En cette fin d’année dernière, il y a quelques jours à peine, j’ai ressenti l’urgence d’écrire un billet sur la vie, le courage et la liberté dans notre bonne vieille France, sans doute car le passage symbolique  de 2014 à 2015 en ces temps économiquement si difficiles, et si troublés moralement et humainement, me paraissait revêtir une gravité et une importance différentes des autres années, pour nos familles, nos amis, nos collaborateurs, nos clients et nos partenaires.
Qu’est ce qui en faisait priorité : le paradoxe constant  et vécu au quotidien durant ces derniers mois, entre les moments d’hilarité et d’horreur, selon le mot de Mallarmé, devant tous ces événements publics et politiques qui avaient jalonné l’année passée et les précédentes, et dont la médiocrité et l’accumulation ne me laissait présager rien de bon pour celle à venir.
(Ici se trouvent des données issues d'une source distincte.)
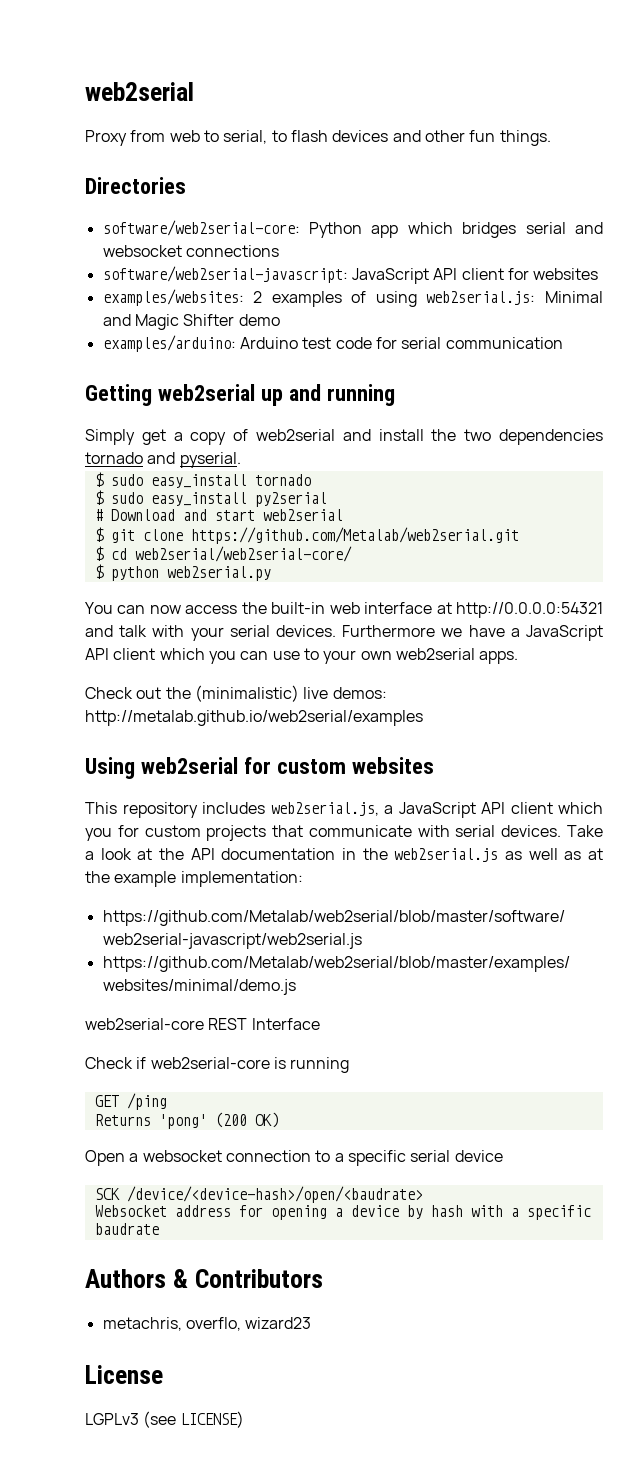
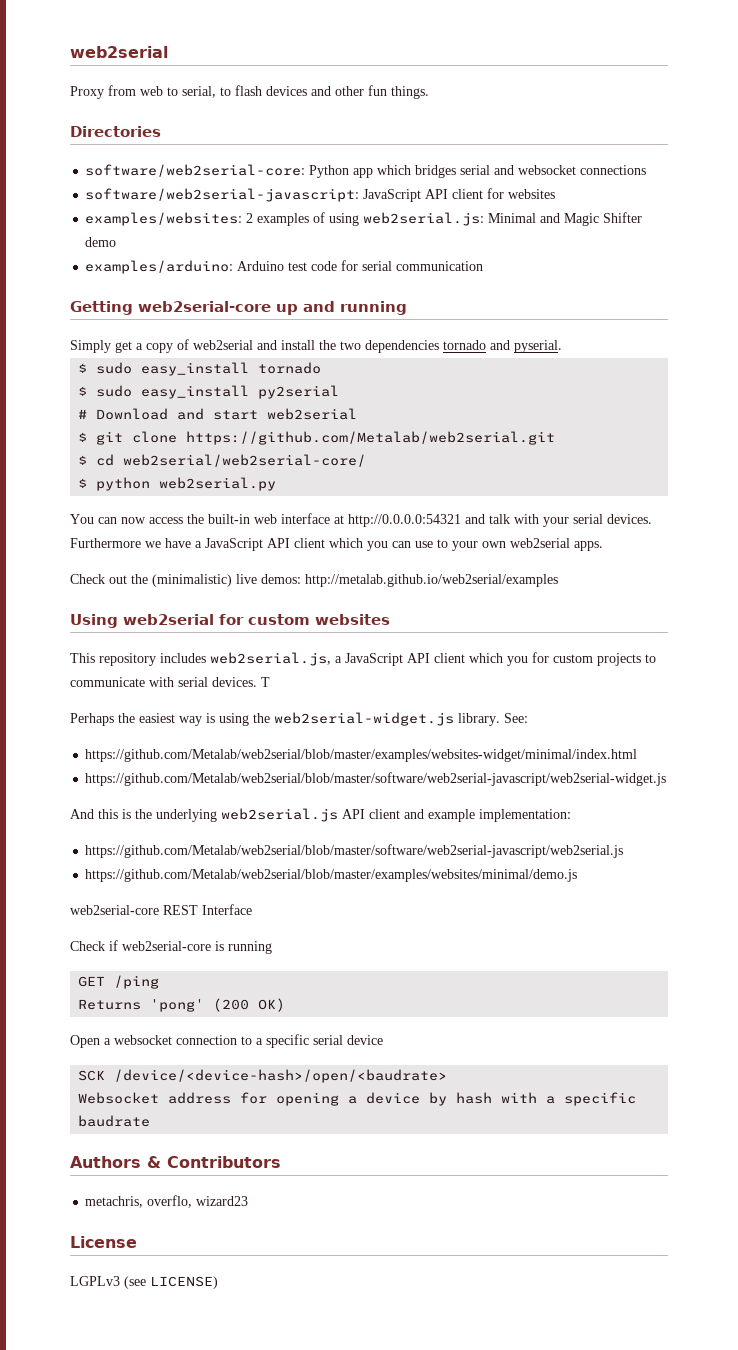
[157,384,255,401] web2serial -> [138,301,271,312] web2serial-core
[272,825,304,837] that -> [645,654,656,663] to
[567,825,603,837] [85,848,604,862] [85,871,110,883] Take a look at the API documentation in the web2serial.js as well as at the -> [261,677,270,687] [70,712,528,726] [85,749,638,762] [85,772,667,786] [70,808,424,822] T // Perhaps the easiest way is using the web2serial-widget.js library. See: // https://github.com/Metalab/web2serial/blob/master/examples/websites-widget/minimal/index.html // https://github.com/Metalab/web2serial/blob/master/software/web2serial-javascript/web2serial-widget.js // And this is the underlying web2serial.js API client and

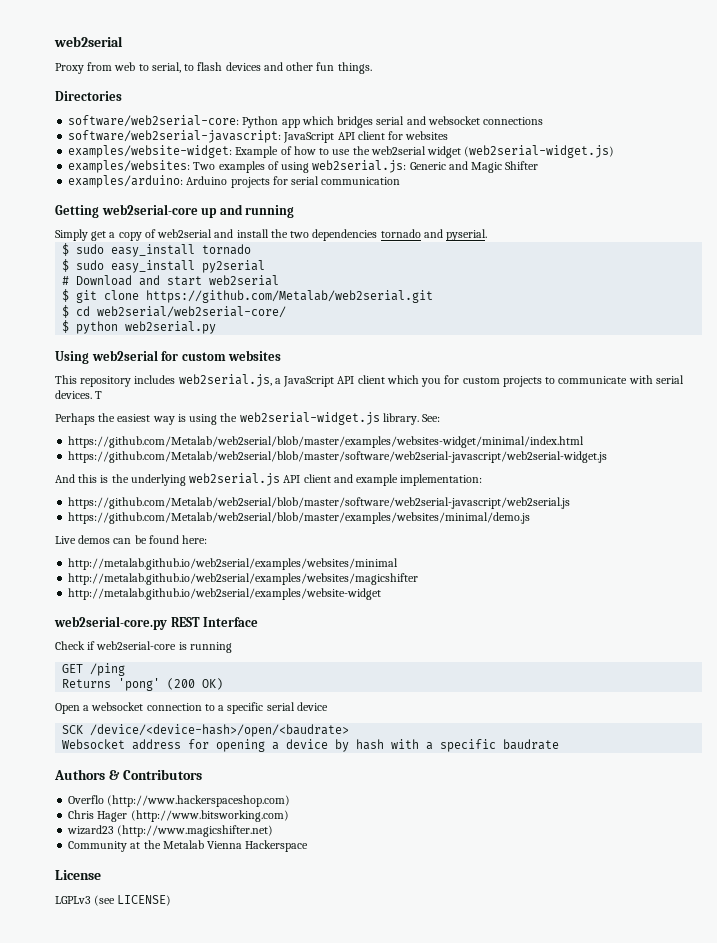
(556, 194) none -> [68,145,615,158] // examples/website-widget: Example of how to use the web2serial widget (web2serial-widget.js)
[246,213,254,223] 2 -> [193,162,216,170] Two
[488,213,537,223] Minimal -> [409,162,446,170] Generic
[85,237,117,247] demo -> (539, 165) none
[288,261,338,271] test code -> [230,177,270,188] projects
[70,513,652,527] [70,538,603,551] [70,574,558,587] // You can now access the built-in web interface at http://0.0.0.0:54321 and talk with your serial devices. Furthermore we have a JavaScript API client which you can use to your own web2serial apps. // Check out the (minimalistic) live demos: http://metalab.github.io/web2serial/examples -> (217, 327) none
[70,905,159,915] web2serial-core -> [55,535,208,544] [68,558,399,570] [68,573,419,585] [68,588,382,600] [54,616,167,630] Live demos can be found here: // http://metalab.github.io/web2serial/examples/websites/minimal // http://metalab.github.io/web2serial/examples/websites/magicshifter // http://metalab.github.io/web2serial/examples/website-widget // web2serial-core.py
[85,1195,249,1208] metachris, overflo, wizard23 -> [68,795,291,807] [68,810,289,822] [67,825,274,837] [68,840,309,852] Overflo (http://www.hackerspaceshop.com) // Chris Hager (http://www.bitsworking.com) // wizard23 (http://www.magicshifter.net) // Community at the Metalab Vienna Hackerspace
Sauf peut-être, l’espoir, ténu et fragile qui m’est venu au soir du 31 décembre dernier, d’un lendemain meilleur pour tous, d’une part, parce que je suis une irréductible optimiste, et d’autre part, parce qu’il y a tout de même aussi cet appétit de la vie, ce courage et cet engagement, cette passion, voire cette arrogance dans les yeux et les discours de certains que je croise tout au long de mes pérégrinations privées et professionnelles, comme un défi à une existence fièrement brûlée par les deux bouts dans leur volonté de faire bouger les lignes, soit l’inverse absolu d’un cliché et du conservatisme ambiant .
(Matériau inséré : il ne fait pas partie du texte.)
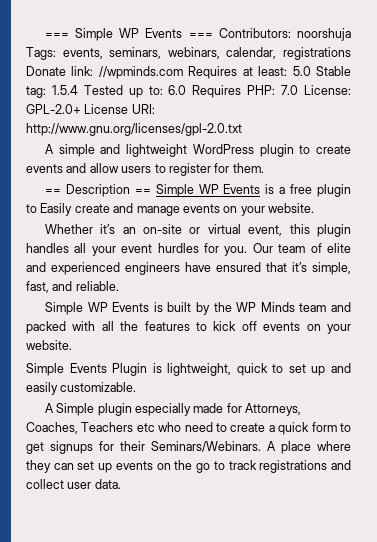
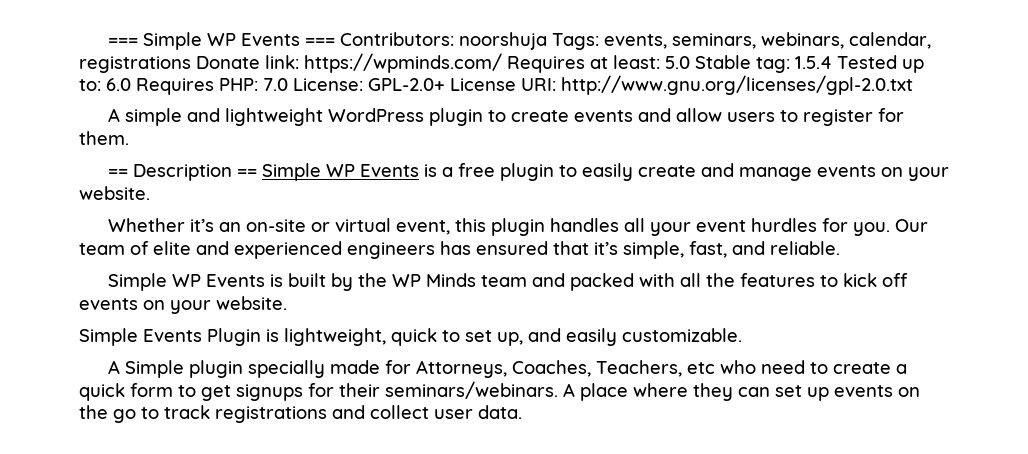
[98,66,183,79] //wpminds.com -> [304,53,502,73] https://wpminds.com/
[40,203,73,216] Easily -> [581,163,633,181] easily
[185,262,211,272] have -> [440,241,471,255] has
[311,366,326,376] up -> [497,332,523,346] up,
[135,403,192,416] especially -> [247,360,325,378] specially
[81,422,134,432] Teachers -> [595,360,682,377] Teachers,
[151,441,261,452] Seminars/Webinars. -> [385,381,558,399] seminars/webinars.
Pour porter ces convictions et ces projets, il faut un don inné pour la défiance et la bravoure,  envers et souvent contre beaucoup. Mais il faut avant tout une grande liberté d’être et de penser.

Cette liberté de ton, qui n’a rien à voir avec la chienlit, mais qui est devenue petit à petit, années après années, profondément impossible, voire interdite aujourd’hui. Autant de clichés qu’il faut reconsidérer d’urgence pour réapprendre le courage, l’insurrection, l’irrévérence et le rire, la fierté aussi, surtout quand elle est rieuse dans un monde qui nous demande de baisser la garde et de renoncer à peu près à tout, via une lobotomisation sournoise, au nom, paradoxe ultime, du maintien de l’ordre moral et de l’intégrité des corps et des esprits. Parfois jusqu’à la mort.

Au frontispice du site de notre cabinet de communication et d’affaires publiques, on peut lire : « Je ne suis pas d’accord avec ce que vous dites, mais je me battrai jusqu’au bout pour que vous puissiez le dire » que j’ai peut-être abusivement mais volontairement attribué à Voltaire, tant son influence fut déterminante pour les Lumières, par son courage, sa liberté d’esprit et de ton, et le caractère pour le moins peu conventionnel de ses méthodes. J’ai souhaité que l’exercice de notre métier chez FairValue  Corporate & Public Affairs qui consiste à valoriser et à défendre les intérêts d’organisations et d’entreprises, tant auprès des médias que des autorités, s’inspire de cet adage, car j’ai toujours eu l’intime conviction que l’on ne peut le pratiquer autrement que par une totale et absolue objectivité, par la confrontation des idées et leur libre expression. D’aucun prétendront qu’il s’agissait alors d’autres temps, d’autres mœurs, et que nous ne sommes plus au siècle des Lumières où la connaissance combattait l’obscurantisme et l’intolérance.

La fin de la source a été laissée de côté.